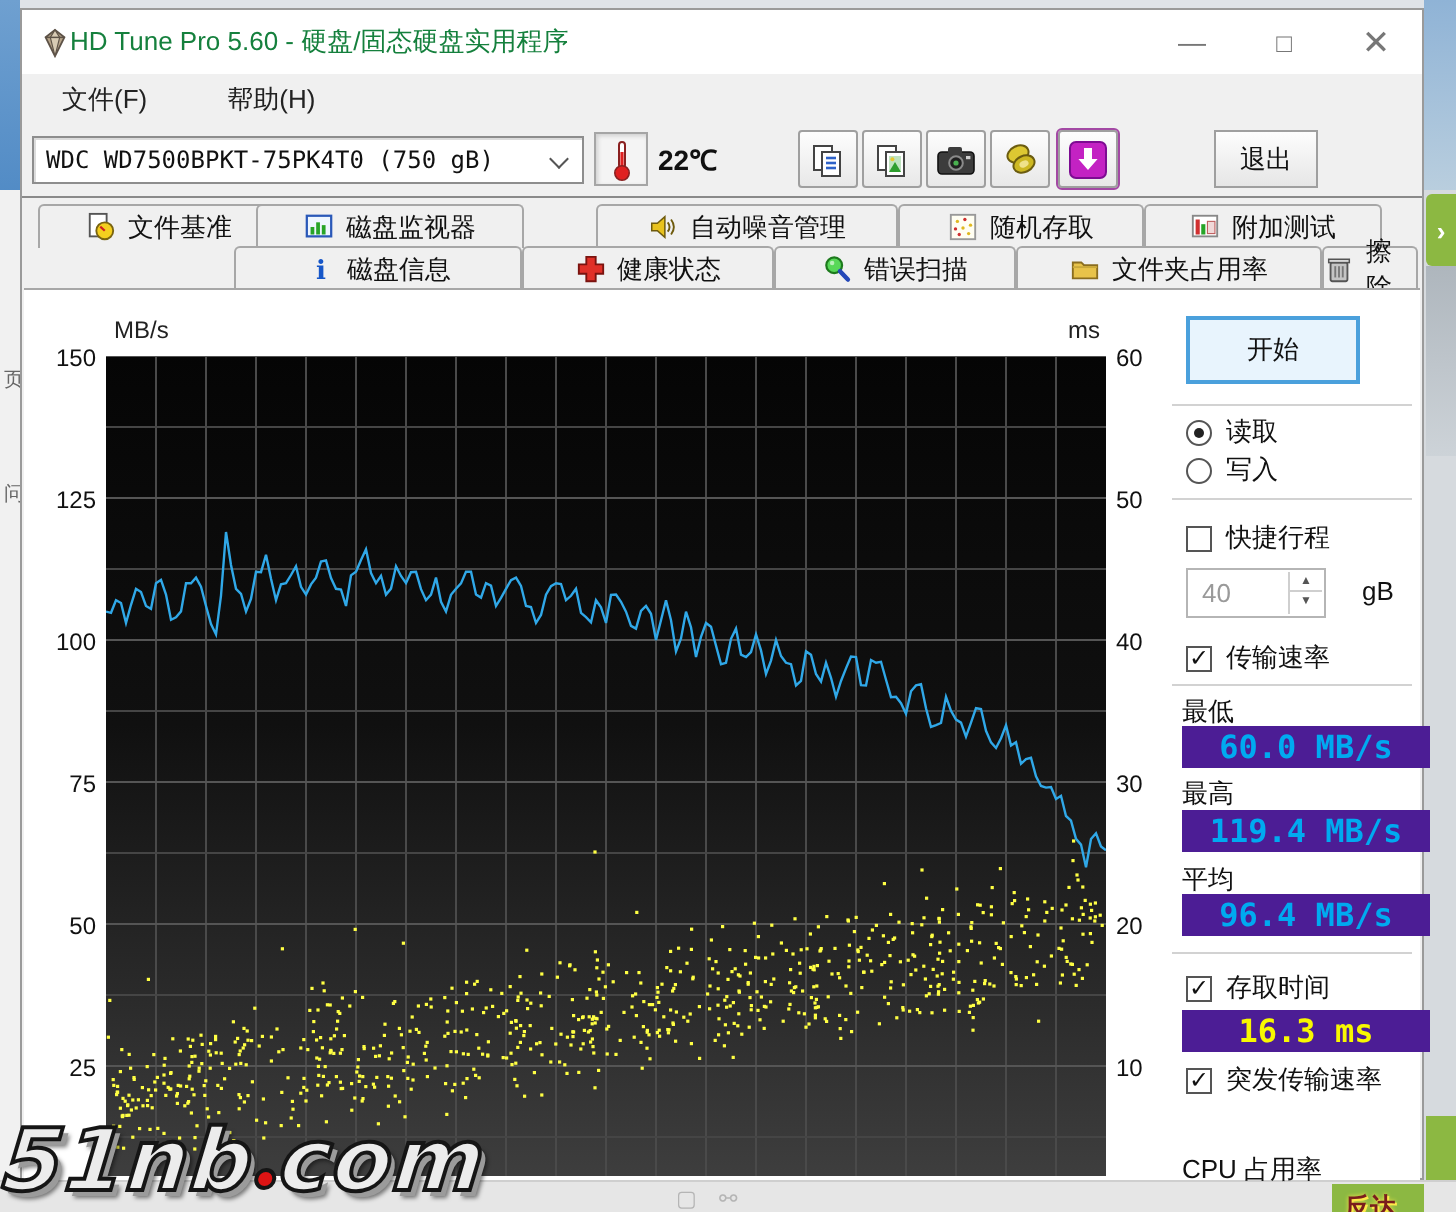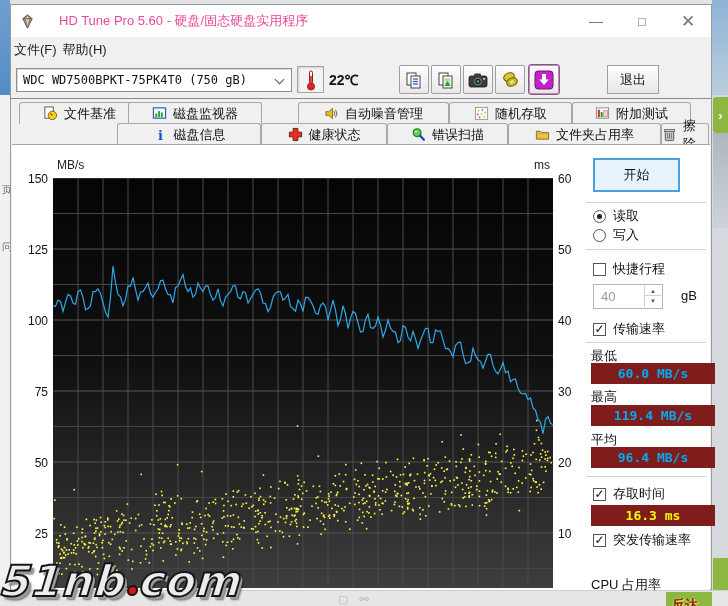--- a/index.html
+++ b/index.html
@@ -21,28 +21,28 @@
   .bottom-strip { position:absolute; left:0; top:590px; width:728px; height:16px; background:#e6e6e6; border-top:1px solid #cfcfcf; }
   .bottom-frag { position:absolute; top:593px; font-size:11px; color:#b5b5b5; letter-spacing:4px; }
   .green-box-br { position:absolute; left:666px; top:592px; width:46px; height:14px; background:#8cb842; overflow:hidden; }
   .green-box-br span { font-size:13px; font-weight:bold; color:#7a1d1d; text-shadow:0 0 2px #ffe94a, 1px 1px 0 #ffe94a; position:relative; top:3px; left:6px; }
 
   
   #app { position:absolute; left:10px; top:4px; width:702px; height:586px; background:#f0f0f0; border:1px solid #9a9a9a; }
 
   .titlebar { position:absolute; left:0; top:0; width:700px; height:32px; background:#ffffff; display:flex; align-items:center; }
   .app-gem { width:15px; height:15px; margin-left:9px; }
-  .title-text { font-size:13px; color:#ec4899; margin-left:24px; }
+  .title-text { font-size:13px; color:#15803d; margin-left:0; }
   .win-controls { position:absolute; right:0; top:0; height:32px; display:flex; }
   .win-btn { width:46px; height:32px; display:flex; align-items:center; justify-content:center; color:#777; font-size:14px; }
   .win-btn.max { font-size:13px; }
   .win-btn.close { font-size:17px; }
 
   .menubar { position:absolute; left:0; top:32px; width:700px; height:25px; background:#f0f0f0; display:flex; align-items:center; }
-  .menu-item { font-size:13px; color:#222; padding:3px 3px; }
+  .menu-item { font-size:13px; color:#222; padding:3px 20px; }
 
   .toolbar { position:absolute; left:0; top:57px; width:700px; height:36px; background:#f0f0f0; }
   .drive-combo { position:absolute; left:5px; top:6px; width:276px; height:24px; background:#fff; border:1px solid #8d8d8d;
     box-shadow:inset 1px 1px 0 #dcdcdc; display:flex; align-items:center; }
   .drive-combo .txt { font-family:"DejaVu Sans Mono", monospace; font-size:12px; color:#111; margin-left:6px; white-space:nowrap; }
   .combo-arrow { position:absolute; right:8px; top:9px; width:7px; height:7px; border-right:1.5px solid #555; border-bottom:1.5px solid #555; transform:rotate(45deg); margin-top:-2px; }
   .thermo-box { position:absolute; left:286px; top:4px; width:27px; height:27px; border:1px solid #a5a5a5; box-shadow:inset 1px 1px 2px #cfcfcf; background:#f4f4f4; display:flex; align-items:center; justify-content:center; }
   .temp-label { position:absolute; left:318px; top:8px; font-size:14px; font-weight:bold; color:#111; }
   .tool-btn { position:absolute; top:3px; width:30px; height:29px; background:linear-gradient(180deg,#fdfdfd,#e8e8e8);
     border:1px solid #9f9f9f; border-radius:2px; display:flex; align-items:center; justify-content:center; }
@@ -73,22 +73,22 @@
   .radio { width:13px; height:13px; border:1px solid #555; border-radius:50%; background:#fff; position:relative; }
   .radio.on::after { content:""; position:absolute; left:3px; top:3px; width:5px; height:5px; border-radius:50%; background:#222; }
   .cbx { width:13px; height:13px; border:1px solid #555; background:#fff; position:relative; font-size:12px; line-height:11px; text-align:center; color:#111; }
   .spin-box { position:absolute; left:581px; top:139px; width:70px; height:25px; background:#fff; border:1px solid #b5b5b5; }
   .spin-box .val { position:absolute; left:7px; top:4px; font-size:13px; color:#9a9a9a; }
   .spin-btns { position:absolute; right:1px; top:1px; width:17px; height:21px; border-left:1px solid #cfcfcf; }
   .spin-btns div { height:10px; display:flex; align-items:center; justify-content:center; font-size:6px; color:#555; }
   .spin-btns div:first-child { border-bottom:1px solid #cfcfcf; }
   .unit-gb { position:absolute; left:669px; top:143px; font-size:13px; color:#111; }
   .stat-label { position:absolute; left:579px; font-size:13px; color:#111; }
-  .stat-box { position:absolute; left:579px; width:124px; height:21px; background:#7f1d1d; display:flex; align-items:center; justify-content:center;
-    font-family:"DejaVu Sans Mono", monospace; font-size:13px; font-weight:bold; color:#00aaf0; }
+  .stat-box { position:absolute; left:579px; width:124px; height:21px; background:#4c1d95; display:flex; align-items:center; justify-content:center;
+    font-family:"DejaVu Sans Mono", monospace; font-size:16px; font-weight:bold; color:#00aaf0; }
   .stat-box.yellow { color:#f8f800; }
 
   
   .watermark { position:absolute; left:2px; top:556px; z-index:30; font-family:"DejaVu Sans", sans-serif;
     font-style:italic; font-weight:bold; font-size:43px; letter-spacing:1px; transform:skewX(-6deg);
     color:#ececec; -webkit-text-stroke:2px #151515; text-shadow:3px 3px 0 #9b9b9b, 4px 4px 2px rgba(0,0,0,.5); white-space:nowrap; }
   .watermark .reddot { display:inline-block; width:11px; height:11px; border-radius:50%; background:#dd1414; border:2px solid #151515; margin:0 1px; }
 </style>
 </head>
 <body>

::::

#### TASK REQUIREMENTS:
For the lines above, output exactly those from the line containing "border:1px solid #8d8d8d;" through the line containing "height:10px; display:flex; align-items:center;", and skip the others.

#### EXPECTED OUTPUT:
   .drive-combo { position:absolute; left:5px; top:6px; width:276px; height:24px; background:#fff; border:1px solid #8d8d8d;
     box-shadow:inset 1px 1px 0 #dcdcdc; display:flex; align-items:center; }
   .drive-combo .txt { font-family:"DejaVu Sans Mono", monospace; font-size:12px; color:#111; margin-left:6px; white-space:nowrap; }
   .combo-arrow { position:absolute; right:8px; top:9px; width:7px; height:7px; border-right:1.5px solid #555; border-bottom:1.5px solid #555; transform:rotate(45deg); margin-top:-2px; }
   .thermo-box { position:absolute; left:286px; top:4px; width:27px; height:27px; border:1px solid #a5a5a5; box-shadow:inset 1px 1px 2px #cfcfcf; background:#f4f4f4; display:flex; align-items:center; justify-content:center; }
   .temp-label { position:absolute; left:318px; top:8px; font-size:14px; font-weight:bold; color:#111; }
   .tool-btn { position:absolute; top:3px; width:30px; height:29px; background:linear-gradient(180deg,#fdfdfd,#e8e8e8);
     border:1px solid #9f9f9f; border-radius:2px; display:flex; align-items:center; justify-content:center; }
@@ -73,22 +73,22 @@
   .radio { width:13px; height:13px; border:1px solid #555; border-radius:50%; background:#fff; position:relative; }
   .radio.on::after { content:""; position:absolute; left:3px; top:3px; width:5px; height:5px; border-radius:50%; background:#222; }
   .cbx { width:13px; height:13px; border:1px solid #555; background:#fff; position:relative; font-size:12px; line-height:11px; text-align:center; color:#111; }
   .spin-box { position:absolute; left:581px; top:139px; width:70px; height:25px; background:#fff; border:1px solid #b5b5b5; }
   .spin-box .val { position:absolute; left:7px; top:4px; font-size:13px; color:#9a9a9a; }
   .spin-btns { position:absolute; right:1px; top:1px; width:17px; height:21px; border-left:1px solid #cfcfcf; }
   .spin-btns div { height:10px; display:flex; align-items:center; justify-content:center; font-size:6px; color:#555; }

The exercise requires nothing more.